Cutting away
A public utility message about letting an edit arrive in its own time. As related to the beat film fenomenon as she is evolving.
Generally, unless there is some pre-imposed (and therefore unsatisfactory) structure to work from/against, the editing process tends to go something like this.
Was I there? Do I have any pre-conceived notions of what the filmmakers were trying to do? Can I and should I be swayed by their original pre-film intentions? Or those emotive moments from the shoot that might in fact look crappy on film, but call you to include them (don’t listen).
It’s hard but I think each stage of filming must owe no loyalty to the previous phases. The script above all is not sacrosanct, and you inevitably end up filming other things than the script. That’s the whole point. Or we wouldn’t go to the movies, we’d read screenplays.
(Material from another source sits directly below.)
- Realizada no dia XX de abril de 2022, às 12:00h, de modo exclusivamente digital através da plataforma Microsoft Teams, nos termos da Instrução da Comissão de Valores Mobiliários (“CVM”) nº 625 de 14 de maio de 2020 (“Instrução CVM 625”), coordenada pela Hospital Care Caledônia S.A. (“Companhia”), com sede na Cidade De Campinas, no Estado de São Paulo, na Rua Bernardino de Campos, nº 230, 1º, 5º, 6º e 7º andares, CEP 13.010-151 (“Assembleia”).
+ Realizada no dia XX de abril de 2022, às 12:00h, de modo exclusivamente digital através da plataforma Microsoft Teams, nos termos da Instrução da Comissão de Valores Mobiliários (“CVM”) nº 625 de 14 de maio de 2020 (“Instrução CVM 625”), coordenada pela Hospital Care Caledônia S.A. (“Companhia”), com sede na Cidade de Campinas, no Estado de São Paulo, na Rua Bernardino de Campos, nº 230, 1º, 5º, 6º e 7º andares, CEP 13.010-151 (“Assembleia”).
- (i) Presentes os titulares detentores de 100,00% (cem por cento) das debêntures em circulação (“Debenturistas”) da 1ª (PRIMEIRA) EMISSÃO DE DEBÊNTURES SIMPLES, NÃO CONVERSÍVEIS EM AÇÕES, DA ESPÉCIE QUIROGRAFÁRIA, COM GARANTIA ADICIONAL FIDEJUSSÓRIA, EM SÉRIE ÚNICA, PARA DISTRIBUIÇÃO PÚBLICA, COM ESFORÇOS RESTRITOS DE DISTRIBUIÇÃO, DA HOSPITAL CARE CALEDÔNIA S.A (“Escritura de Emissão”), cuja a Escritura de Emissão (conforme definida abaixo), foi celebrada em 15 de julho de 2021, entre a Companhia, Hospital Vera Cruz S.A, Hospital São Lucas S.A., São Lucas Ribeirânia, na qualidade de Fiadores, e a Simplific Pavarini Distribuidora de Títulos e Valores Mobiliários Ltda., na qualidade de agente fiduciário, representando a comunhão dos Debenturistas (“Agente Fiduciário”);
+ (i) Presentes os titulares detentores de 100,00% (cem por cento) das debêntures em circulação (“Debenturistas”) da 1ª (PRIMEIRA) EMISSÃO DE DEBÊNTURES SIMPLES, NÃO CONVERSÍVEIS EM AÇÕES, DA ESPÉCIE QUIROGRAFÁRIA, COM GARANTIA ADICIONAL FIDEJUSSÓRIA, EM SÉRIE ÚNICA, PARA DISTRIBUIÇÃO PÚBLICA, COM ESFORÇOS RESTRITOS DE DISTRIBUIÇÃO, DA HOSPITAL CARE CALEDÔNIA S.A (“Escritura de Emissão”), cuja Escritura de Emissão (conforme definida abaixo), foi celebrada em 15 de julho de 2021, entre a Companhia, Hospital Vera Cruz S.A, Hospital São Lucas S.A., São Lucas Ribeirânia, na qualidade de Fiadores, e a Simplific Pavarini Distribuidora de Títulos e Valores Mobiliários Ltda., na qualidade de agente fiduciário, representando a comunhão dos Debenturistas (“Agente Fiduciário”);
Or is it quote my film unquote, in which case, what was I after? Did I get it? What else did I get? And what now?
What we should be doing is letting go of anything from an earlier stage which didn’t work, or didn’t come off. I am even tempted to say, we should not allow ourselves to shoot anything we ‘forgot’ or simply did not film for whatever reason. (the dog ate the spare battery)
Whichever case, you find yourself with a couple of DV tapes in your hands. Now what?
Log them, which means WATCH THEM. No great attention need be paid, but I do think you need to actually watch and listen to the footage, open mindedly. This means that as the video goes onto the computer, the images go into your brain. This takes up a lot of disc space, be warned.
Next, I watch again, maybe the next day, and pull out the bits in order, whichever I remember and whichever appeal. These go onto a provisional timeline.
Then, I juggle them around, cut some together, see links between other sections and mentally file a few images as ‘musts’.
At about this point, weird things begin to happen. First, I get all despairing as nothing hangs together, nothing flows and the only obvious correspondences seem to be reminiscent of dull BBC documentaries where every level goes in the same direction. Story rears its dim head again. What does this mean? Who are these people? Where are the beginning, middle and end?
These are not serious questions.
Always, this plateau of despair comes right before the film begins to gel. And it is a plateau. It can last for weeks or even months. The film is boring. It disgusts me. I invent other, more exciting things to do.
Eventually, I try something. Might be what I call a ‘trick’ (i.e. something which always works, like tweaking the colour response, or adding a nice slow motion shot, putting in a title or adding a guide track piece of music) or it might be an epiphany from usually another piece of work, or music… put it in. Reorder some sequences. Remove a big narrative chunk, and suddenly, somewhere (it is sudden, it happens and you see it all at once) a couple of sequences fit. The rest don’t of course, but you’re not depressed about them anymore. Maybe shift that last but overwhelmingly ‘final’ sequence of shots to the start? Or reverse a cause and effect sequence. Or remove the cause altogether.
There’s an exhilaration in cutting away, in trimming (oh, look I’ve got a 33 second masterpiece!). Then, you give the whole film a close pass, taking out frames here and there, maybe flopping a shot to keep the eye engaged. Removing one or two shots – even a favourite. (kill your darlings)
Now there’s something to look at. I call this stage the rough cut. Before any magic intervenes, you’re just mechanically sifting, thinking things through with the eyes. Which is why I always seem to imagine an extra stage to filmmaking than most textbooks use. Film – edit 1 (watch & select, then eliminate) – edit 2 (order and build) – show
In reality the two edit phases can run many times in a loop. Build, destroy, re-build, re-destroy, etc.
It’s a happy time locked up with the stale coffee and pop-tarts.
But it never fails to amaze me that this magic does occur, and unless it occurs, you don’t have a film.
So, right now I’m not even at the rough cut stage on Peter’s ‘Herzog’ film, so it’s maybe an interesting perspective to see how it evolves emotionally? Let’s see, from time to time over the next weeks.